Theoretically, he is right. Some day. But until recent days there has been no political pressure to re-open the constitutional debate, and the polls suggest there is certainly no political advantage. Only someone who was outside the country for the period of Meech Lake and the Charlottetown Accord would want to begin that all over again.

As the Globe and Mail said in an editorial: "No one who survived the corrosive constitutional wars of the past two decades would ever willingly revisit the issue. What can Mr. Ignatieff be thinking?" What, indeed.

The Quebec issue, of course, has suddenly moved to a new footing. What could Stephen Harper have been thinking when he threw himself into the debate by proclaiming that Quebecers are a nation? Or, as he dangerously insisted, not Quebecers but Quebecois.

The prime minister was obviously trying to wrong-foot both the Bloc Quebecois and the Liberals, and in that endeavour he succeeded brilliantly. In the process, he may also have deflected some of the heat that was threatening to scorch Ignatieff in the final run-up to the leadership vote.

It is not as though Ignatieff does not understand nationalism. He has witnessed and written compellingly about nationalism throughout the western world, including Quebec. He understands the instability and peril that is the companion of agitated expectations.

Knowing what he knows, why would he take the chance of igniting those dangerous fires again? What's more, the Ignatieff campaign team includes some of the shrewdest of Liberal advisers. Where were they when their guy took off for a ramble through constitutional poison ivy?

Ready for prime time?

Similar questions must be asked about Ignatieff's comments about the Israeli-Hezbollah conflict during the summer. He was perfectly correct to say that Lebanese deaths were inevitable when rocket launchers were set up within 100 metres of civilians; it was a bit casual, however, for him to say he was not losing much sleep over it.

He managed to survive that stumble, but then he suddenly announced in an interview that the deaths that he had at first described as inevitable, if regrettable, were in fact a war crime on the part of Israel.

The immediate effect was to persuade some prominent Liberals, members of the Jewish community, to drop their support for Ignatieff, and some then quit the party altogether.

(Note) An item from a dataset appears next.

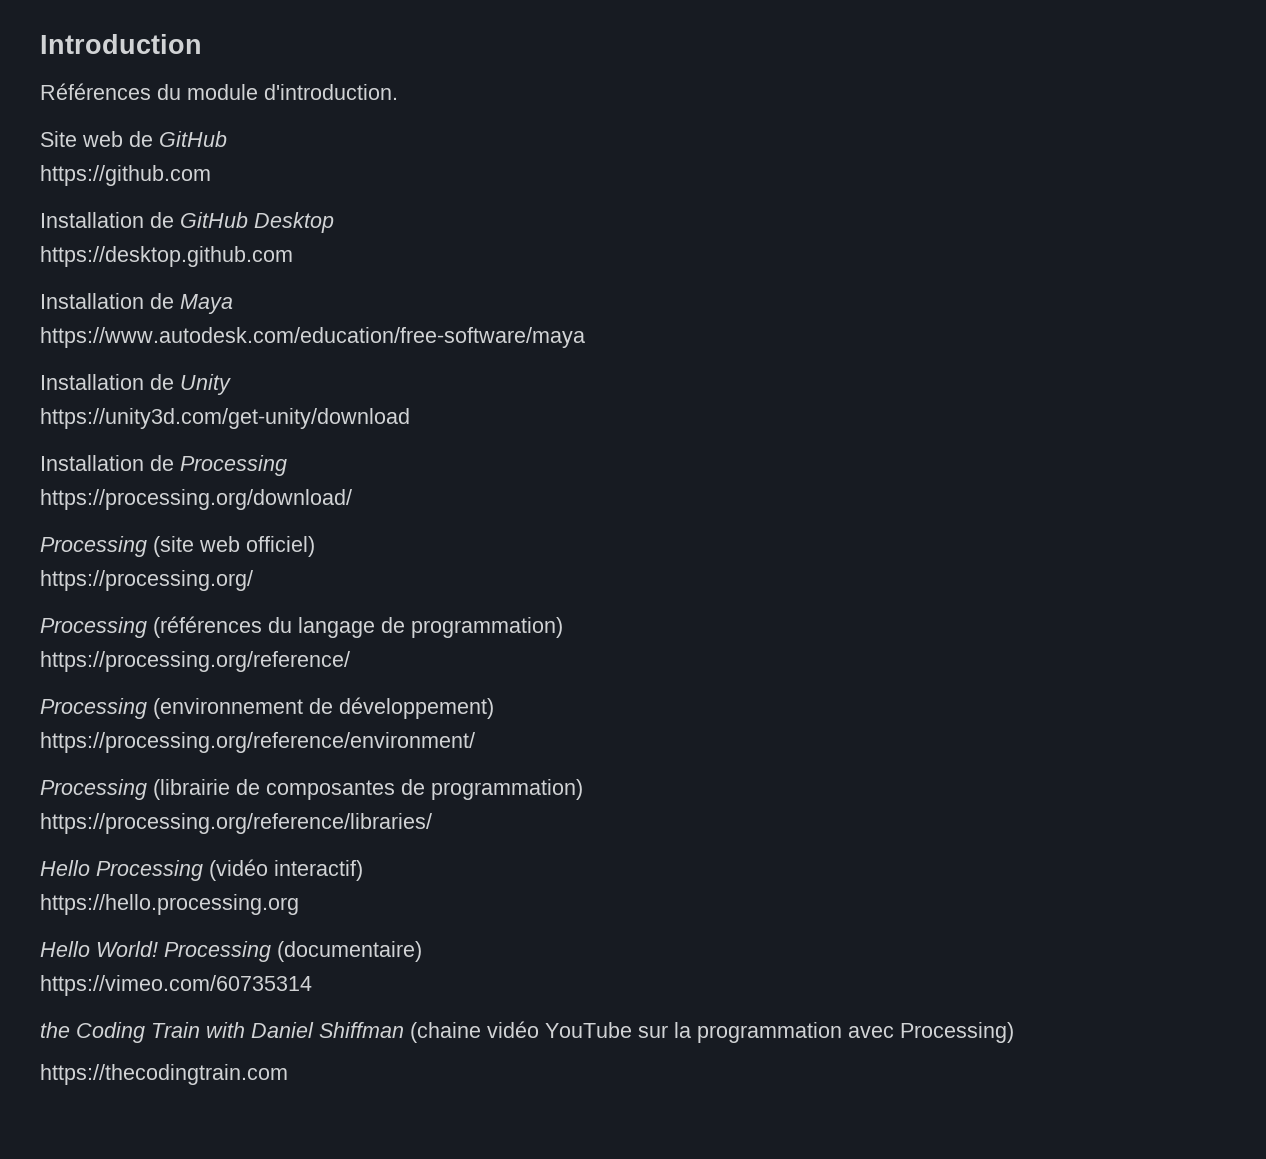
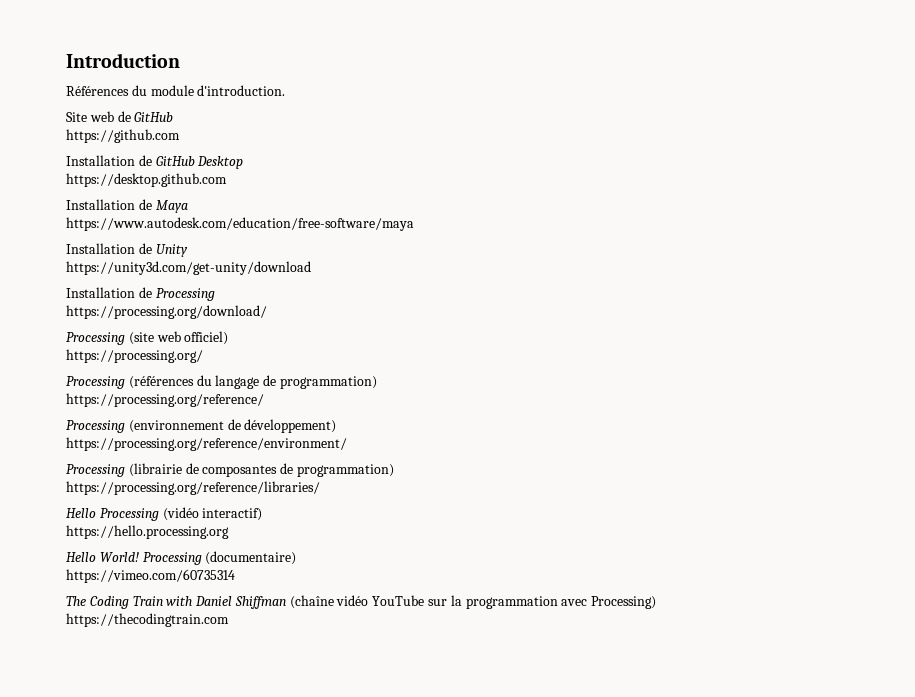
[40,1022,70,1038] the -> [66,596,86,606] The
[410,1022,481,1043] (chaine -> [289,595,334,609] (chaîne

The broader impact was that Liberals turned back to those other questions that had nagged at the Ignatieff campaign from the start.

He was an outspoken defender of Canadian troops in Afghanistan at a time when many Canadians were having doubts. He had been an early cheerleader for George W. Bush's invasion of Iraq. He had even excused what he called coercive interrogation of al-Qaeda prisoners— what others have described as torture.

In a matter of a very few weeks, the Teflon campaign was beginning to look a bit grubby.

Ignatieff does not seem to have been scarred by doubts. He is certainly not a man lacking in self-esteem. Rather, he seems to regard himself with disturbing reverence: "I'm proud of a lifetime of careful, thoughtful public commentary."

He boasted of himself to the National Post as "somebody who says what I think. I've taken clear positions on difficult issues because I think this is a time when the country doesn't want to be administered. It doesn't want to be managed. It wants to be led, led by a democratic politician who's willing to lead from the front and take the risks that go with it."

Those are confident words from a newcomer to politics, indeed almost a newcomer to the country.

From the day this leadership race formally began, Michael Ignatieff has been in the lead. He has looked unbeatable, a combination of his own talent and appeal, and the brashness of senior Liberals who convinced themselves that they could package a winning commodity.

The leadership campaign has entered that dark and uncertain stage when it is impossible to be certain. There have been too many mistakes and blunders and curious political judgments.

So the unbeatable and the invulnerable candidate now looks as though he may be beatable and vulnerable after all. The path to the final ballot on Saturday is rocky indeed, and there is no more loose talk about "the Trudeau thing."